Data for this task START

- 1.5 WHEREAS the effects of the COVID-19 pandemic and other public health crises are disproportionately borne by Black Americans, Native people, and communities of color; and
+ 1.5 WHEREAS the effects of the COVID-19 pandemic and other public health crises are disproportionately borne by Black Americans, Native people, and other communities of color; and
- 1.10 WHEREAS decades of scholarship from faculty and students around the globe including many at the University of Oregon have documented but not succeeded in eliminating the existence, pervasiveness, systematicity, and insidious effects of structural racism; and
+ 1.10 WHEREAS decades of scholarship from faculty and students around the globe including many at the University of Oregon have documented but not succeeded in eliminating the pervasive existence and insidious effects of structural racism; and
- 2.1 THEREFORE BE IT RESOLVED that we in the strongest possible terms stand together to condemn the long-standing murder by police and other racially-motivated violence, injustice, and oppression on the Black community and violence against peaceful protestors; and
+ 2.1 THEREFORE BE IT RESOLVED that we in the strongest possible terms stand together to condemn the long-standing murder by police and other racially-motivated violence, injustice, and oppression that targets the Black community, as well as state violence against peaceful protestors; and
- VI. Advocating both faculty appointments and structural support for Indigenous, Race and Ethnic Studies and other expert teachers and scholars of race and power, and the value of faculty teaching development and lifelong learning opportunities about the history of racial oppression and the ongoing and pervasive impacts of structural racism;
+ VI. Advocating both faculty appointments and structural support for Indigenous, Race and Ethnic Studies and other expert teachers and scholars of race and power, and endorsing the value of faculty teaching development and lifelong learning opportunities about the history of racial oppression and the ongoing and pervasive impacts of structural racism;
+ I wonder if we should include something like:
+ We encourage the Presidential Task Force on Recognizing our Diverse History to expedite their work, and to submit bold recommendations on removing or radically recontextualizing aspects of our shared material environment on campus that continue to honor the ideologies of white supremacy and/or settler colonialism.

Data for this task END

-- What the task asks --
Copy out each line in the preceding records that contains "standing".

-- Answer area --
- 2.1 THEREFORE BE IT RESOLVED that we in the strongest possible terms stand together to condemn the long-standing murder by police and other racially-motivated violence, injustice, and oppression on the Black community and violence against peaceful protestors; and
+ 2.1 THEREFORE BE IT RESOLVED that we in the strongest possible terms stand together to condemn the long-standing murder by police and other racially-motivated violence, injustice, and oppression that targets the Black community, as well as state violence against peaceful protestors; and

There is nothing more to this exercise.